GamStop’s own data shows that registrations among 16-to-24-year-olds surged 40% year on year in the second half of 2025, with this age group accounting for 29% of all new sign-ups. The overlap between the student population and GamStop’s fastest-growing demographic is not coincidental. Young people are both gambling more intensively and seeking self-exclusion at accelerating rates – a pattern that suggests awareness and distress are growing in parallel.

The survey doesn’t break down which types of gambling platforms students use, but anecdotal evidence and search trend data suggest that offshore casinos are part of the picture. Students are digital natives. Finding a non-GamStop casino through a search engine or social media recommendation takes seconds. For a student who has self-excluded through GamStop – perhaps after a bad month during exam season – the pathway to an offshore site is as simple as a Google search. And at that site, no stake caps, no affordability checks, and no GamStop integration exist to slow them down.

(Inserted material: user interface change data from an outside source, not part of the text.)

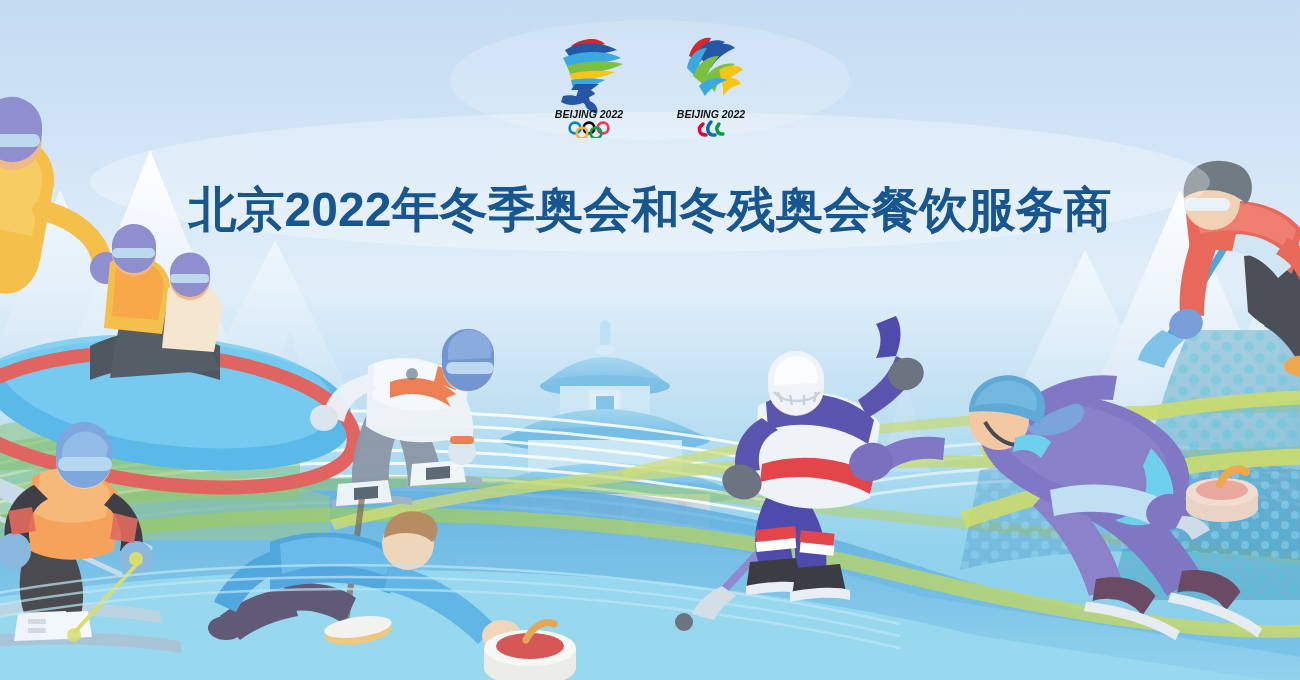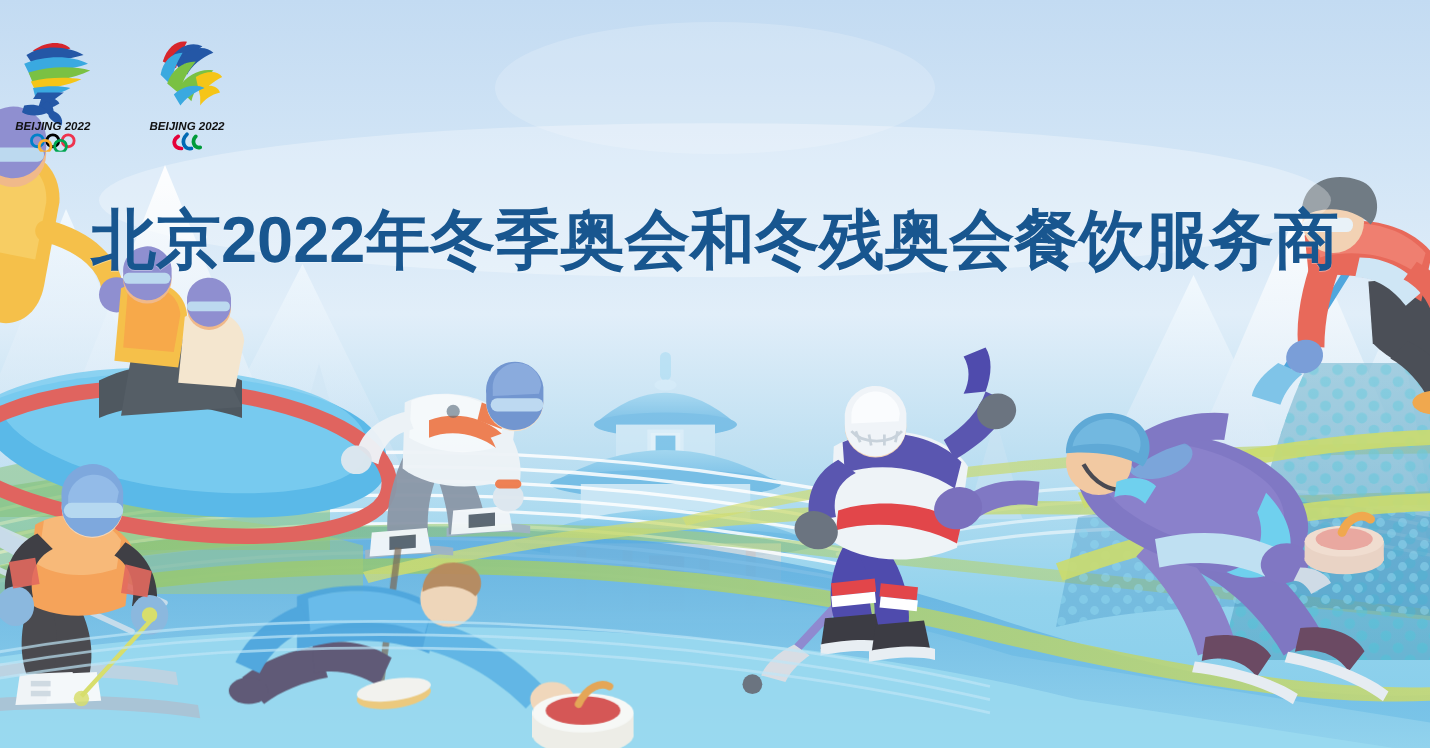--- a/index.html
+++ b/index.html
@@ -34,7 +34,7 @@
   
   #emblems{
     position:absolute;top:30px;left:0;right:0;
-    display:flex;align-items:flex-start;
+    display:flex;justify-content:center;align-items:flex-start;
     gap:26px;z-index:60;
   }
   .emblem{width:96px;height:108px;position:relative;}

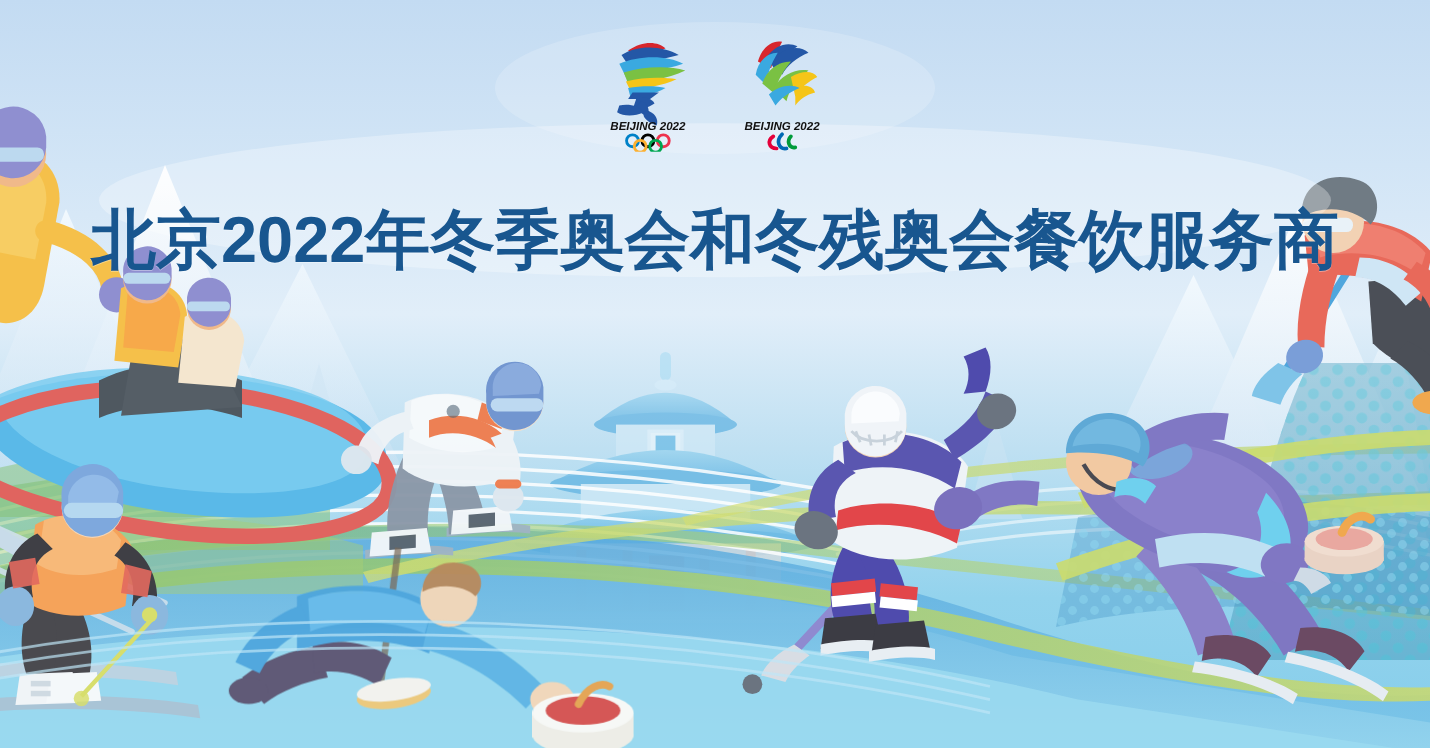--- a/index.html
+++ b/index.html
@@ -23,7 +23,7 @@
     display:inline-block;
     font-family:"Liberation Sans","DejaVu Sans",sans-serif;
     font-weight:bold;
-    font-size:59px;
+    font-size:48px;
     line-height:62px;
     letter-spacing:0px;
     color:#18568f;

How Students Access Non-GamStop Casinos

Roughly one in ten GamStop-registered individuals admit to regularly using offshore casinos. Among students – a cohort that is tech-literate, financially stressed, and disproportionately likely to self-exclude – the real figure is probably higher, though no study has specifically measured it.

The access routes are predictable. Search engines remain the primary discovery channel. Social media – particularly platforms popular with younger demographics – is an increasingly important one. Crypto-based casinos appeal to students who are already comfortable with digital currencies. Peer referral within university social circles creates a network effect that licensed operators, constrained by advertising regulations, cannot replicate.

What makes this particularly problematic is the combination of vulnerability and absence of protection. A 20-year-old student who self-excluded through GamStop, depositing at an offshore casino using Bitcoin from a phone in a university library, is simultaneously one of the most vulnerable types of player and the type most completely beyond the reach of UK regulatory safeguards. The 2-pound stake limit that would apply at a UKGC site for an 18-to-24-year-old doesn’t exist. The GamStop block doesn’t trigger. The affordability check doesn’t happen. The reality check notification doesn’t appear.

Universities are beginning to respond. Some have integrated gambling awareness into student welfare programmes, and campaigns like Ygam’s educational initiatives are reaching campuses directly. But institutional responses operate at the prevention end. For the student already in trouble – already self-excluded, already turning to offshore sites, already losing 50 pounds a week they don’t have – the support system that matters is GamCare, the NHS gambling treatment clinics funded by the statutory levy, and device-level blocking tools like BetBlocker that work where GamStop cannot. A fuller treatment of these resources is covered in the guide to responsible gambling tools outside GamStop.

What percentage of UK students are classified as problem gamblers?
The 2026 Ygam/GamStop Annual Student Gambling Survey found that 18% of students who gambled were classified as problem gamblers, down from 24% in 2023. While the downward trend is positive, this rate remains nearly seven times higher than the general adult population"s problem gambling rate of 2.7% from the Gambling Survey for Great Britain 2024.
How much do UK students spend on gambling per week on average?
Students who gamble lose an average of more than 50 pounds per week. Male students spend an average of 33.54 pounds per week specifically on gambling, which is nearly equivalent to their average weekly food spend of 36 pounds. These figures are averages that include both light and heavy gamblers; losses among problem-classified students are significantly higher.